For Red Cat and Ondas, the total addressable market is expanding rapidly. The global military drone market is projected to exceed $30 billion annually by 2028, with the fastest growth in small tactical drones (Red Cat’s specialty) and counter-drone systems (Ondas’ Sentrycs subsidiary).

Theme 2: The Palantir Phenomenon — Five ETFs, One Pentagon Catalyst

The Most Leveraged Stock in America

Palantir Technologies’ presence five times on the ETF gainers list makes it arguably the most leveraged stock in the U.S. market. No other company has this many competing leveraged products tracking its daily performance.

ETF

Provider

Gain

Volume

Leverage Shares 2X Long PLTR

Leverage Shares

+13.53%

227.1K

GraniteShares 2X Long PLTR

GraniteShares

+13.30%

5.4M

Direxion Daily PLTR Bull 2X

Direxion

+13.23%

1.6M

Tradr 2X Long ALAB

Tradr

+13.41%

304.5K

Defiance 2X Long RGTI

Defiance

+13.12%

776.5K

The combined volume across these five products exceeded 8.5 million shares, demonstrating enormous trader interest in leveraged Palantir exposure.

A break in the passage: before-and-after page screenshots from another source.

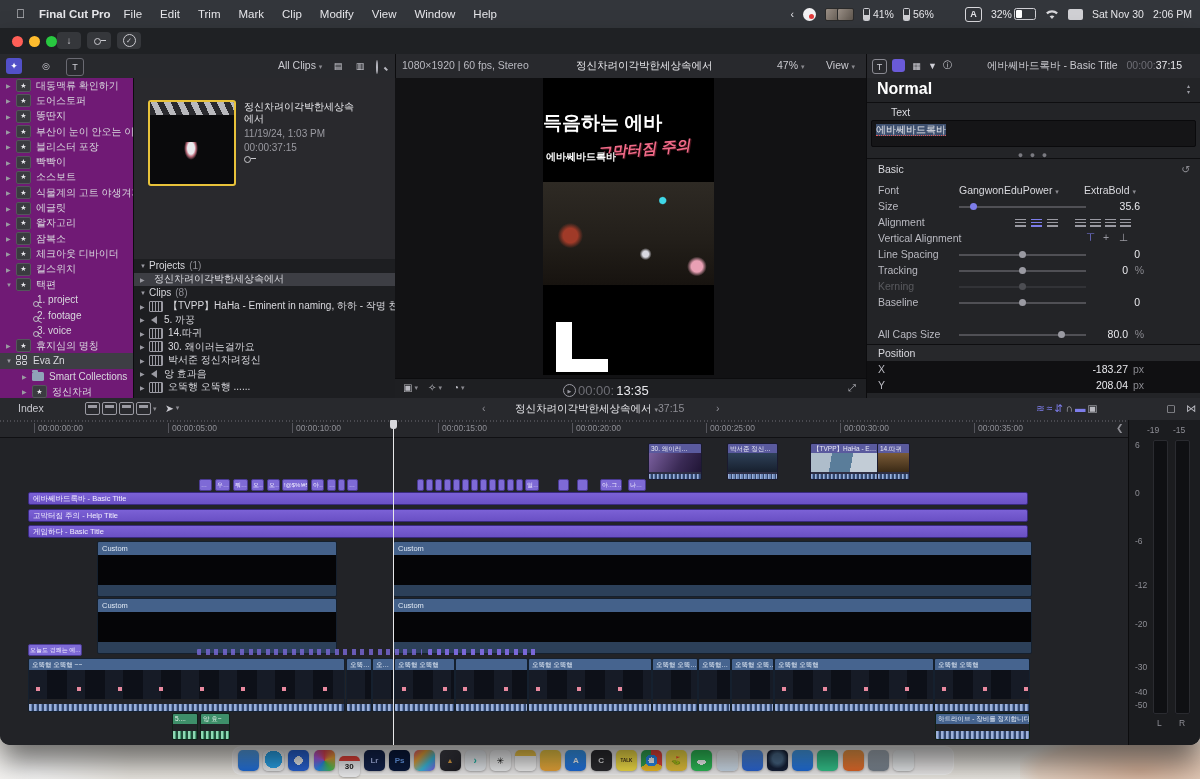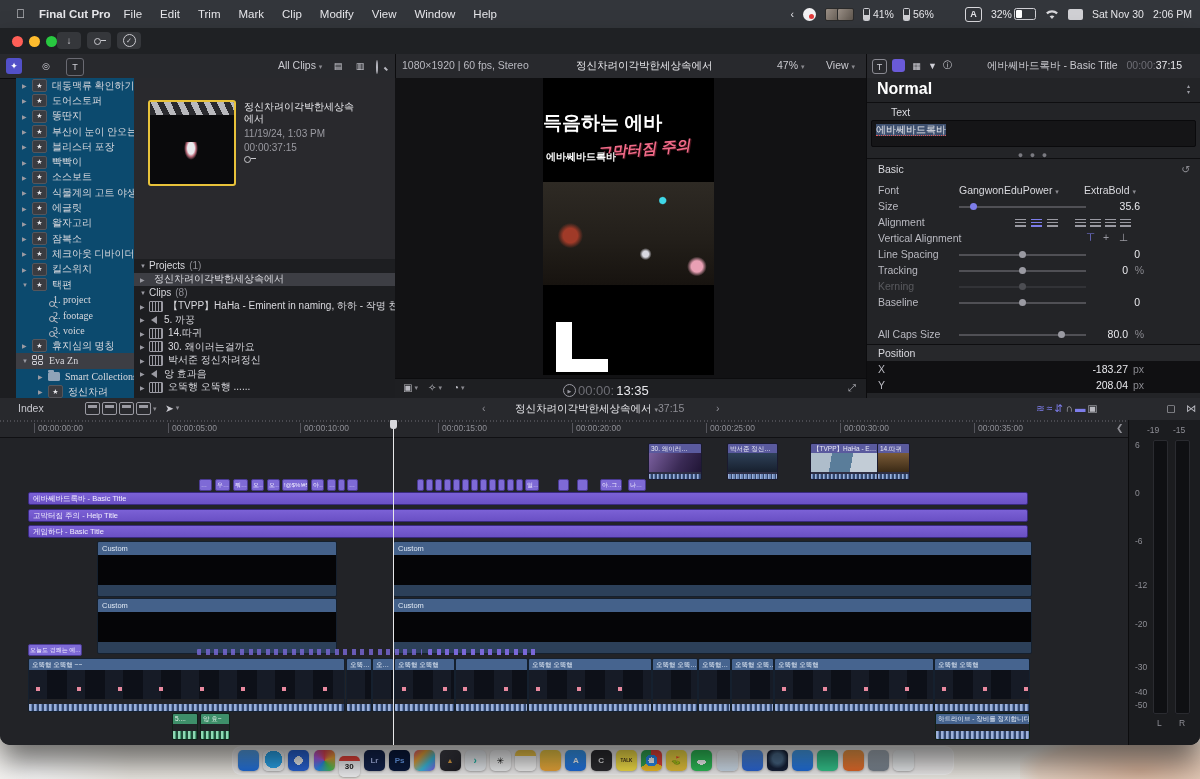--- a/index.html
+++ b/index.html
@@ -46,21 +46,21 @@
   .i-check{width:11px;height:11px;border:1.2px solid #c9c9ce;border-radius:50%;font-size:7px;display:flex;align-items:center;justify-content:center;color:#c9c9ce;}
   
   #toolbar{position:absolute;left:0;top:26px;width:1200px;height:24px;background:#28292d;border-bottom:1px solid #0c0c0e;font-size:10.5px;color:#c9c9cf;}
   .tb-sep{position:absolute;top:0;bottom:0;width:1px;background:#0c0c0e;}
   .sq-ico{position:absolute;top:4px;width:16px;height:16px;border-radius:3px;display:flex;align-items:center;justify-content:center;font-size:9px;color:#cfcfd6;}
   .lens{width:8px;height:8px;border:1.6px solid #b8b8c0;border-radius:50%;position:relative;}
   .lens::after{content:"";position:absolute;left:7px;top:7px;width:4px;height:1.6px;background:#b8b8c0;transform:rotate(45deg);}
   .clap{width:13px;height:10px;background:#9a9aa2;border-radius:2px;position:relative;overflow:hidden;}
   .clap::before{content:"";position:absolute;left:0;top:0;right:0;height:4px;background:repeating-linear-gradient(60deg,#55555c 0 2px,#c6c6cc 2px 4px);}
   
-  #sidebar{position:absolute;left:16px;top:50px;width:133px;height:320px;background:#0c4a6e;border-right:1px solid #0c0c0e;overflow:hidden;font-family:Liberation Serif, serif;}
+  #sidebar{position:absolute;left:0;top:50px;width:133px;height:320px;background:#701a75;border-right:1px solid #0c0c0e;overflow:hidden;}
   .sb-row{position:relative;height:15.3px;display:flex;align-items:center;font-size:10px;color:#d9d9de;white-space:nowrap;padding-left:6px;}
   .sb-row .arr{width:10px;font-size:6px;color:#9a9aa2;flex:0 0 auto;}
   .sb-ico{flex:0 0 auto;margin-right:5px;}
   .i-star{width:13px;height:11px;background:#3a3b40;border:1px solid #55565c;border-radius:2px;color:#e8e8ec;font-size:7px;display:flex;align-items:center;justify-content:center;}
   .i-kkey{width:11px;height:11px;position:relative;}
   .i-kkey::before{content:"";position:absolute;left:1px;top:1px;width:4px;height:4px;border:1.3px solid #b9b9c0;border-radius:50%;}
   .i-kkey::after{content:"";position:absolute;left:5px;top:6px;width:5px;height:1.3px;background:#b9b9c0;transform:rotate(35deg);}
   .i-grid{width:12px;height:11px;display:grid;grid-template-columns:5px 5px;grid-template-rows:4.5px 4.5px;gap:1px;}
   .i-grid i{border:1px solid #c9c9cf;border-radius:1px;}
   .i-folder{width:12px;height:9px;background:#8fa3b8;border-radius:1.5px;position:relative;}
@@ -682,21 +682,21 @@
       </span>
       <span class="abs" style="left:1166px;top:4px;color:#b9b9c0">▢</span>
       <span class="abs" style="left:1186px;top:4px;color:#b9b9c0">⋈</span>
     </div>
 
     <div id="timeline">
       <div id="ruler">
 
       <span class="rl" style="left: 34px;">00:00:00:00</span>
           <span class="rl" style="left: 168px;">00:00:05:00</span>
-          <span class="rl" style="left: 300px;">00:00:10:00</span>
+          <span class="rl" style="left: 292px;">00:00:10:00</span>
           <span class="rl" style="left: 438px;">00:00:15:00</span>
           <span class="rl" style="left: 572px;">00:00:20:00</span>
           <span class="rl" style="left: 706px;">00:00:25:00</span>
           <span class="rl" style="left: 840px;">00:00:30:00</span>
           <span class="rl" style="left: 974px;">00:00:35:00</span>
         </div>
 
       <div>
 
           <div class="cclip" style="left: 648px; width: 52px;">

The Pentagon Maven Catalyst

Palantir stock surged approximately 6.8% on March 23 after the Pentagon designated its Maven AI weapons-targeting system as an official program of record. This designation moves Maven from a pilot program to a permanent, budget-backed fixture across all U.S. military branches.

The significance cannot be overstated. Program of record status means Maven is now embedded in the Pentagon’s annual budget process, providing multi-year revenue visibility. It also means the system will be deployed across all military services, dramatically expanding the user base and creating opportunities for follow-on contracts.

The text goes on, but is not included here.